For nearly four years, Niluka had made handloom and Rexine bags for sale after following a course on sewing. But the Easter Sunday attack on April 21 last year had severely impacted her business. “I was unable to purchase the Rexine materials to make the bags following the attack,” she said. Having to stop production as a result, Niluka had thought of alternative raw materials to create her products.

“At a vocational training program, I had seen a coin purse and a hat made of water hyacinth stems,” she said, adding that seeing this, she had thought of ways to adapt the method to create the handicrafts she was already manufacturing. “I did not want to copy it and make the purse. I wanted to use the method to make bags,” she said. She was keen to try something different as she had found that buyers were not particularly attracted to cloth bags and leather bags. “Many people produce these items. There is nothing special about it,” she said.

Deciding to replace Rexine material with treated water hyacinth stems, Niluka had tried and tested the method she learned at the program to create her products.

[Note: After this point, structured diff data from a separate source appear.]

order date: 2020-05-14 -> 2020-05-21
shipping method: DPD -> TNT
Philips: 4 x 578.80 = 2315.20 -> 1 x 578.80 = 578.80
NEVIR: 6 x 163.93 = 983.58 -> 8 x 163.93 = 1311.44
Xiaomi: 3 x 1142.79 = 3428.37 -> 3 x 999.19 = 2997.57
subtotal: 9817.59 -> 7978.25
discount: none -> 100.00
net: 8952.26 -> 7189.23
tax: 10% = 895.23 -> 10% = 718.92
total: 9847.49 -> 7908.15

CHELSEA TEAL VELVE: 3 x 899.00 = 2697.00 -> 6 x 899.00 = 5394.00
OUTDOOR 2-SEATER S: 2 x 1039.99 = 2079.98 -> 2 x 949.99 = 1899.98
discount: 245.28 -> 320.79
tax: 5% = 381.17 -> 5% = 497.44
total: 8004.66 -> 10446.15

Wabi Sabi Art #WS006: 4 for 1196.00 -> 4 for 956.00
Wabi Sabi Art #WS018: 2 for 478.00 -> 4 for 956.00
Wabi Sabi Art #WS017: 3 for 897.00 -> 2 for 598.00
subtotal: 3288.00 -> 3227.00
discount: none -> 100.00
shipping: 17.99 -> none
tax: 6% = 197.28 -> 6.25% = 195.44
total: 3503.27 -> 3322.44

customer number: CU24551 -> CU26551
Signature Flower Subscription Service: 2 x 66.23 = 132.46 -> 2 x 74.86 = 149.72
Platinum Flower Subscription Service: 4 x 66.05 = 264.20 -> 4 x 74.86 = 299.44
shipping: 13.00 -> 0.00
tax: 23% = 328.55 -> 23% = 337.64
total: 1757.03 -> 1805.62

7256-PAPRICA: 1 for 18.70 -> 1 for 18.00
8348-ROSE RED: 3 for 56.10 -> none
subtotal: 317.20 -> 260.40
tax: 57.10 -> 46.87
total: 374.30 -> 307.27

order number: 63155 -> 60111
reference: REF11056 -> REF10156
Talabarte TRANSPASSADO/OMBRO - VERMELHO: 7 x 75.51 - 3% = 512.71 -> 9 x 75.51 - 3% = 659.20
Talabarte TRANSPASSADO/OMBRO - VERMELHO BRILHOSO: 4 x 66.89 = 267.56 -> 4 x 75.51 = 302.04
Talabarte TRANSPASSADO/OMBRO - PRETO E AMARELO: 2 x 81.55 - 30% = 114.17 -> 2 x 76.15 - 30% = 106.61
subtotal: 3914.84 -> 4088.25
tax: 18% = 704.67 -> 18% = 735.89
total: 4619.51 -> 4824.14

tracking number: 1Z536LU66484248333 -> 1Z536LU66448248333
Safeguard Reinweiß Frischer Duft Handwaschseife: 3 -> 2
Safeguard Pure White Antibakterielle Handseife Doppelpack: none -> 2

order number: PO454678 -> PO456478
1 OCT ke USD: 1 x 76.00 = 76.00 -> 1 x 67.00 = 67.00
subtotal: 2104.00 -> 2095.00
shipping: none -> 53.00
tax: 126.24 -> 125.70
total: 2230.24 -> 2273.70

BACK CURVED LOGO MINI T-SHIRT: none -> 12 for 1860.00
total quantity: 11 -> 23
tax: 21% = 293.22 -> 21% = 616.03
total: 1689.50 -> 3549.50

Today Niluka makes bags, backpacks, boxes for wedding cake, hats, files and dust bins with treated water hyacinth stems. “Though at first glance, it may appear that there is no use of the stems, we treat it and get into shape,” she said.

According to Niluka, no imported material, plastic or polythene is used to make the products. The lining used is cotton. “These are eco-friendly and green,” she said.

Wedding cake boxes made by her are particularly popular with many young couples opting to have traditional weddings. Niluka said that the bags made by her are of better quality and are stronger than Rexine bags found in the market.

According to her, since water hyacinth plants are readily available, she can accept even larger orders on time. To help her in the task, Niluka has recruited scores of unemployed women in her community. “Making products from water hyacinths is more time consuming as it needs a lot of preparation,” she said.

“There are many unemployed women. I visited the villages in our area and trained the women who were keen to learn how to produce parts of product,” she said. Some women, for example, are tasked with removing water hyacinth from tanks, while others dry the plants and prepare it.

According to Niluka, this has helped the women to make an additional income to support their families while staying at home.

Trials and tribulations

But her efforts have not been without trials and tribulations. “Before Covid-19, we produced nearly 250 bags in a month,” she said. However, following the ensuing lockdown, production dropped, Niluka said.

But according to Niluka, businessmen are not willing to provide the water hyacinths meant for destruction to local manufacturers, as they will lose their earnings and commissions. “They don’t care even if it can be used. They forget the less fortunate like us who are working hard to make a living,” she said. Niluka said the Government should introduce a procedure so that we can obtain raw material for our business,” she said.

Despite problems, Niluka is determined to continue. “It was not easy. I had to come to Colombo for almost everything to do my business,” she said. “But I chose to do this to earn a livelihood while contributing to my country,” she said.

As a video of her and her business went viral on social media recently gaining nearly one million viewers, Niluka said she has been receiving inquiries from Sri Lanka and abroad. “I believe in my product and its quality, so I am sure business will pick up once more,” she said.

However, having arrived this far with little assistance, Niluka has one request and that is help from well-wishers to assist her. Niluka said technical knowledge on water hyacinth processing to make products can help her to expand her business. “Though it’s a new concept for Sri Lanka, it is common in other Asian countries, such as Vietnam,” she said, adding that these counties have developed better technical knowledge. “For example, they have found ways to treat the stems to ensure the products last longer,” she said.

“I do not need funds or any other assistance. I just need technical knowledge,” she said.